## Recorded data
**********

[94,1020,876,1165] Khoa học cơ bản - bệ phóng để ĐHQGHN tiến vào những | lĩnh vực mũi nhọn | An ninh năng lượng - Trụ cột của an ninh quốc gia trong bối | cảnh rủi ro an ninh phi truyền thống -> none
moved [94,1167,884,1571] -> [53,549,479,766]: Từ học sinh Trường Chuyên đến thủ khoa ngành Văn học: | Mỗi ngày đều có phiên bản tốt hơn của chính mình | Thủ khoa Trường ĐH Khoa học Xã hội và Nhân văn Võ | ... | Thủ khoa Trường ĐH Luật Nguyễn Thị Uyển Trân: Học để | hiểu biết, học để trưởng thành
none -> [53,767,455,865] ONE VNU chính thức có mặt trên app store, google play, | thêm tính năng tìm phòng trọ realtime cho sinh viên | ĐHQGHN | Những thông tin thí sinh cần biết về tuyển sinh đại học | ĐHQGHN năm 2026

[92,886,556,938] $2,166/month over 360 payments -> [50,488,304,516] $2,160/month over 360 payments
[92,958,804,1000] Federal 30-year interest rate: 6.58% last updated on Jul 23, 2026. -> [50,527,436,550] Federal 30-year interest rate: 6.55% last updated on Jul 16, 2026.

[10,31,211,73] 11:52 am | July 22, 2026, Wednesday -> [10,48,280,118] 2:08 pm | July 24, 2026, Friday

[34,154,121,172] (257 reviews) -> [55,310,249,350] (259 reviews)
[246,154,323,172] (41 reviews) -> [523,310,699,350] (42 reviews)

**********

## INSTRUCTIONS TO FOLLOW
Collect each line above holding the string "biết".

## FINAL ANSWER
moved [94,1167,884,1571] -> [53,549,479,766]: Từ học sinh Trường Chuyên đến thủ khoa ngành Văn học: | Mỗi ngày đều có phiên bản tốt hơn của chính mình | Thủ khoa Trường ĐH Khoa học Xã hội và Nhân văn Võ | ... | Thủ khoa Trường ĐH Luật Nguyễn Thị Uyển Trân: Học để | hiểu biết, học để trưởng thành
none -> [53,767,455,865] ONE VNU chính thức có mặt trên app store, google play, | thêm tính năng tìm phòng trọ realtime cho sinh viên | ĐHQGHN | Những thông tin thí sinh cần biết về tuyển sinh đại học | ĐHQGHN năm 2026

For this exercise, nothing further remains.